Task description: Reproduce the full listing as it stands. Images do not belong in the copy.

Data to examine:
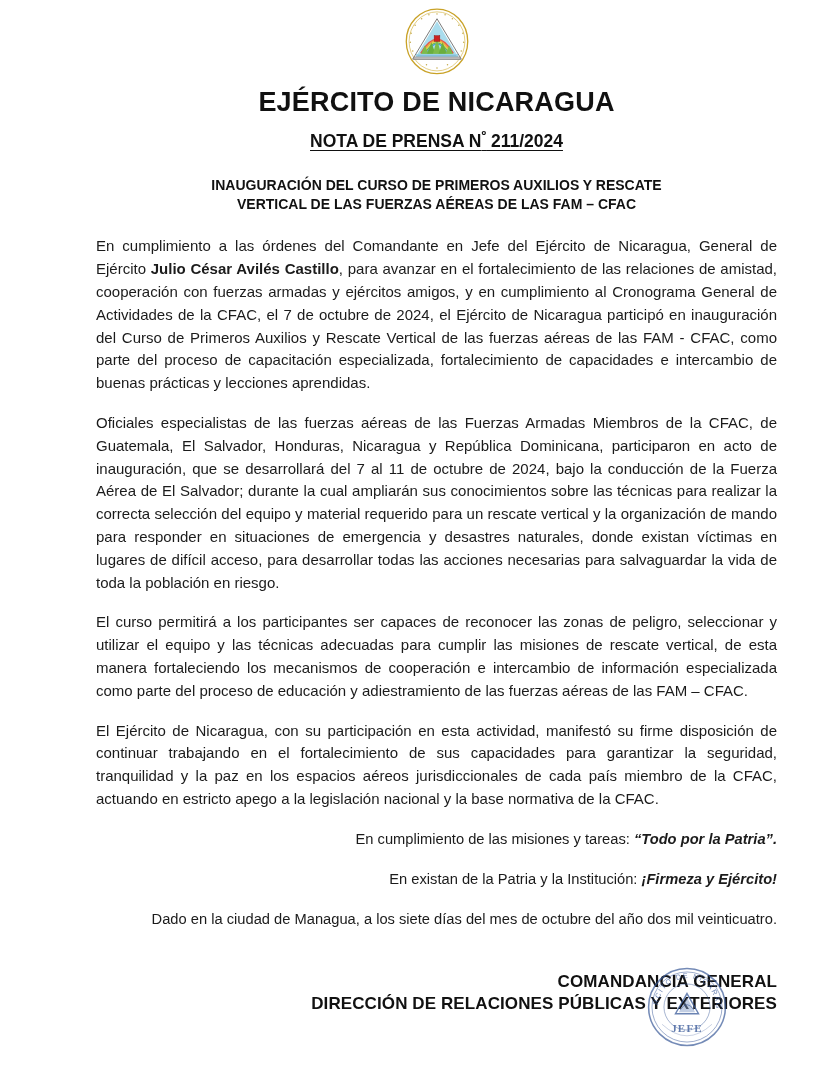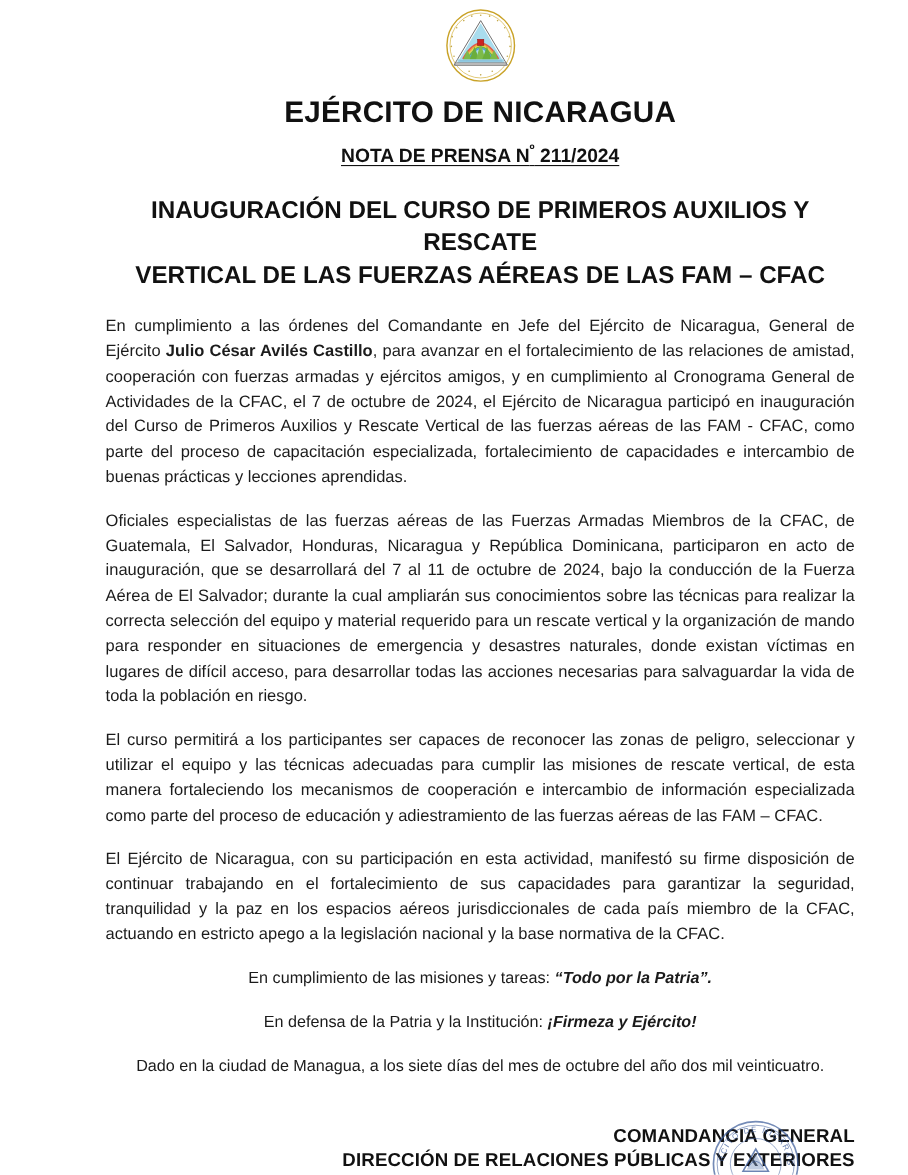"INAUGURACIÓN DEL CURSO DE PRIMEROS" .doc-title { font-size: 22px -> 14px }
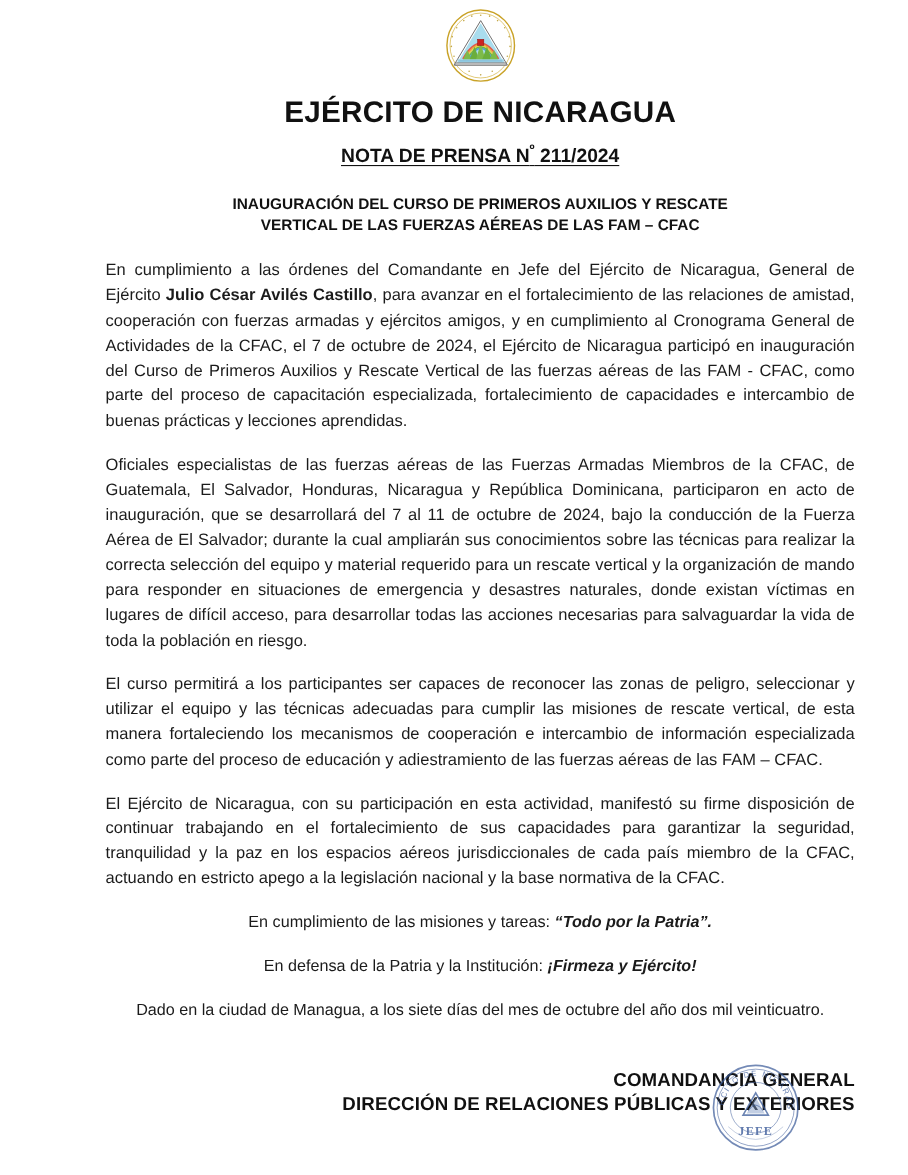"En cumplimiento de las misiones" p.closing { text-align: center -> right }
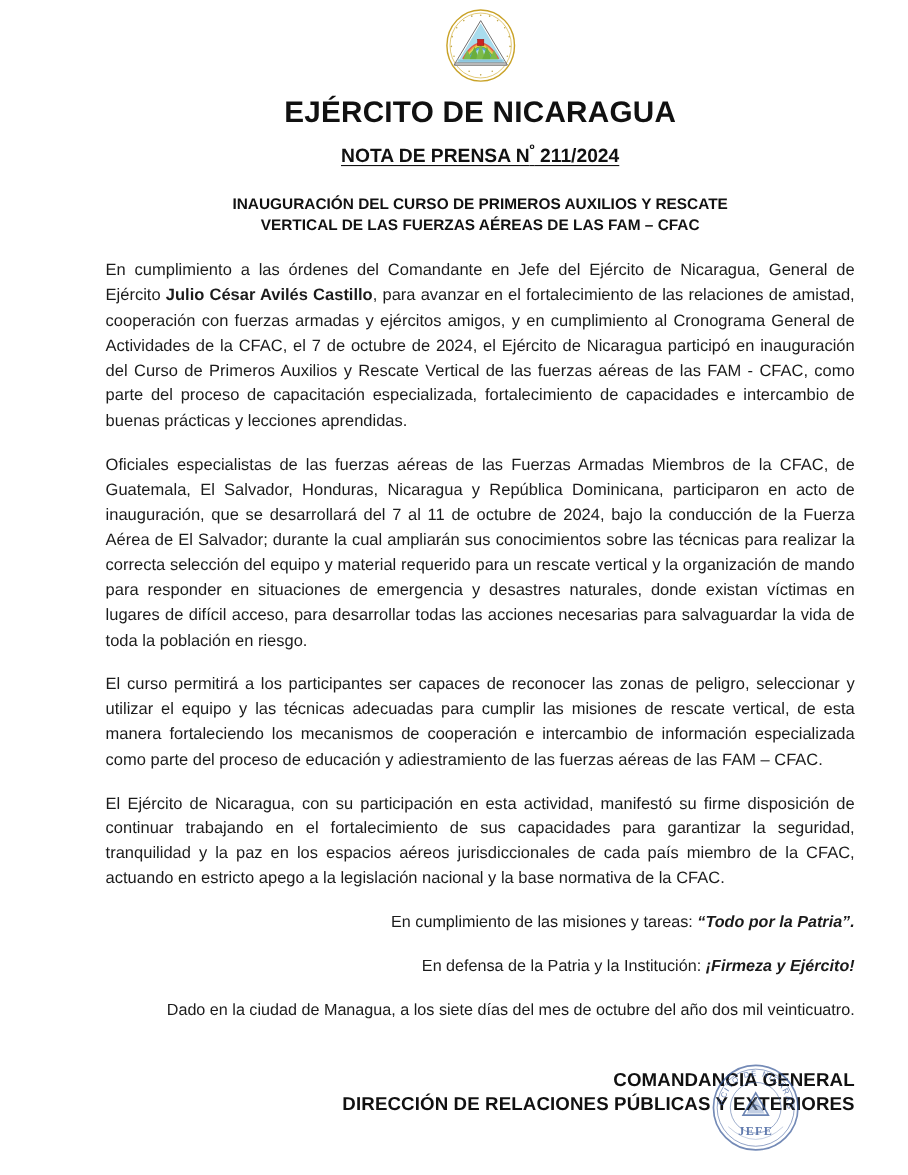"En defensa de la Patria" span { text: defensa -> existan }
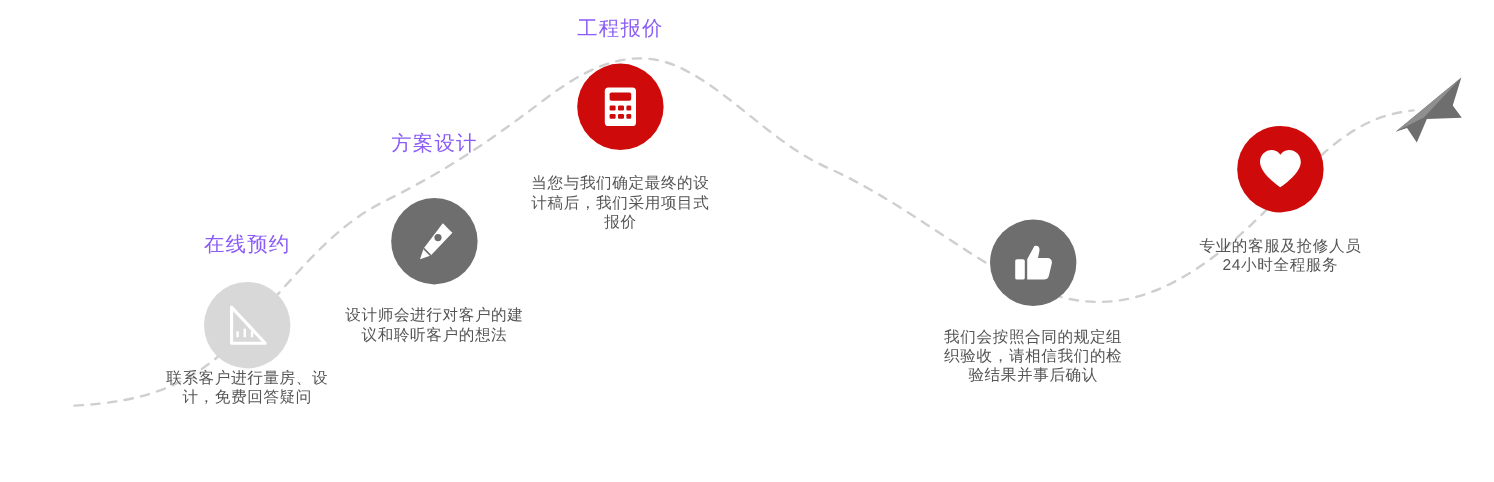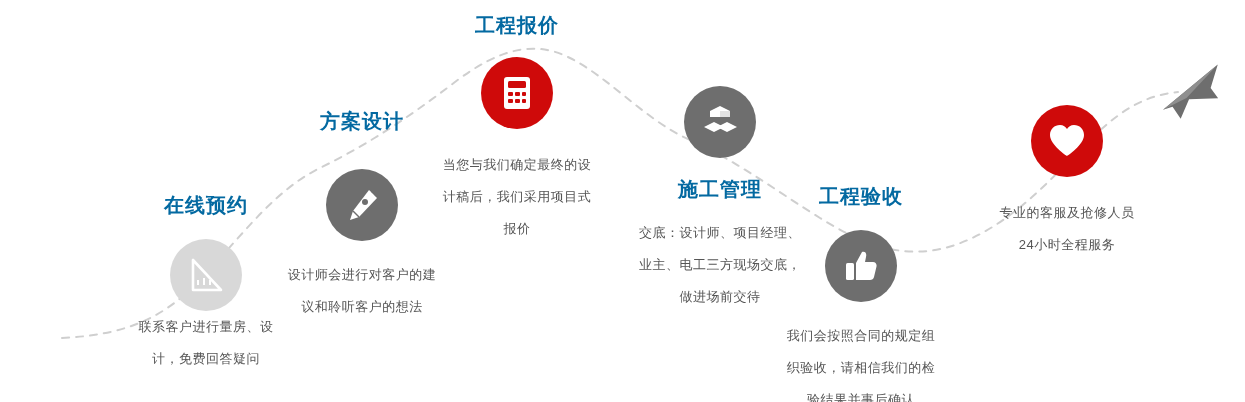"工程报价" .step-title { color: #0369a1 -> #8b5cf6; font-size: 20px -> 17px; font-weight: 700 -> 400 }
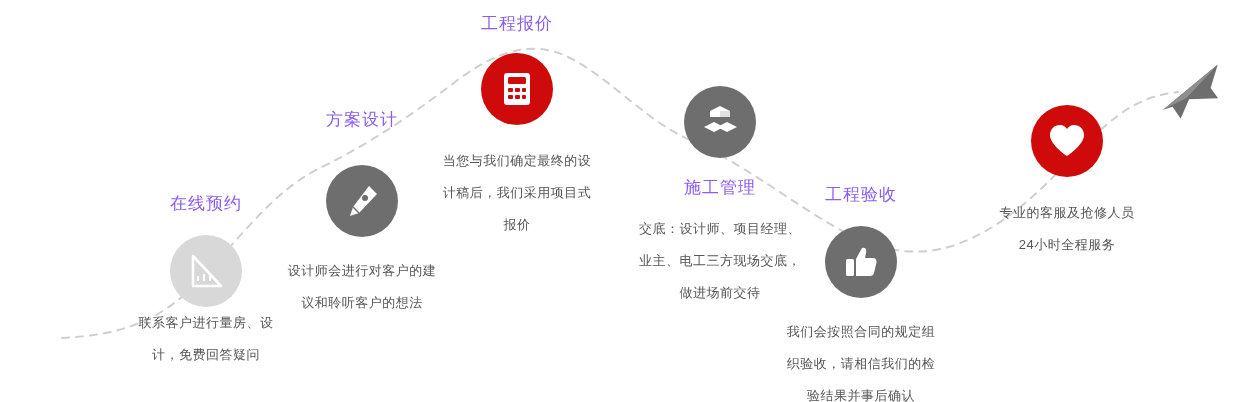"当您与我们确定最终的设计稿后，我们采用项目式报价" .step-desc { line-height: 32px -> 16px }
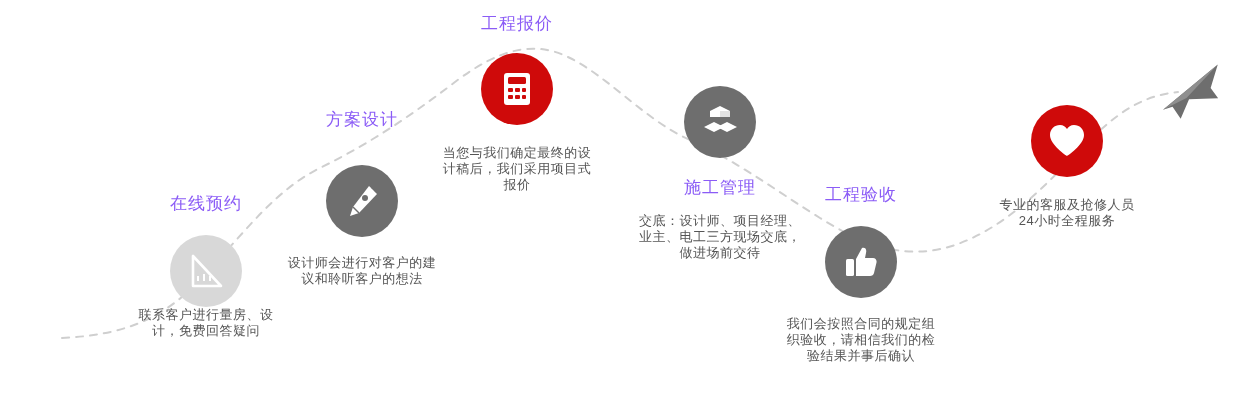"施工管理" div.step { html: <div> <div> <svg> <polygon></polygon> <polygon></polygon> <polygon></polygon> <rect></rect> <rect></rect> </svg> </div> <div>施工管理</div> <div>交底：设计师、项目经理、业主、电工三方现场交底，做进场前交待</div> </div> -> none }
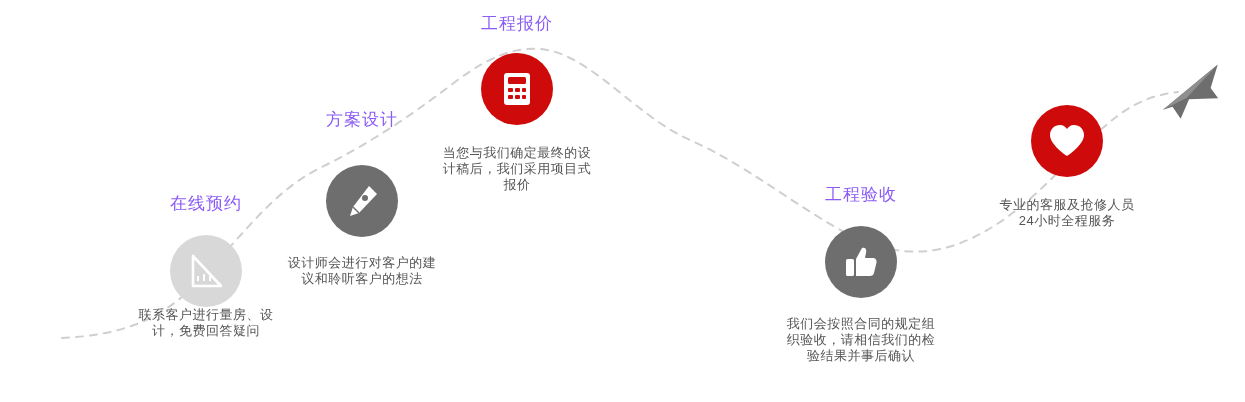"工程验收" div.step-title { html: <div>工程验收</div> -> none }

Output for this task:
"INAUGURACIÓN DEL CURSO DE PRIMEROS" .doc-title { font-size: 22px -> 14px }
"En cumplimiento de las misiones" p.closing { text-align: center -> right }
"En defensa de la Patria" span { text: defensa -> existan }
"工程报价" .step-title { color: #0369a1 -> #8b5cf6; font-size: 20px -> 17px; font-weight: 700 -> 400 }
"当您与我们确定最终的设计稿后，我们采用项目式报价" .step-desc { line-height: 32px -> 16px }
"施工管理" div.step { html: <div> <div> <svg> <polygon></polygon> <polygon></polygon> <polygon></polygon> <rect></rect> <rect></rect> </svg> </div> <div>施工管理</div> <div>交底：设计师、项目经理、业主、电工三方现场交底，做进场前交待</div> </div> -> none }
"工程验收" div.step-title { html: <div>工程验收</div> -> none }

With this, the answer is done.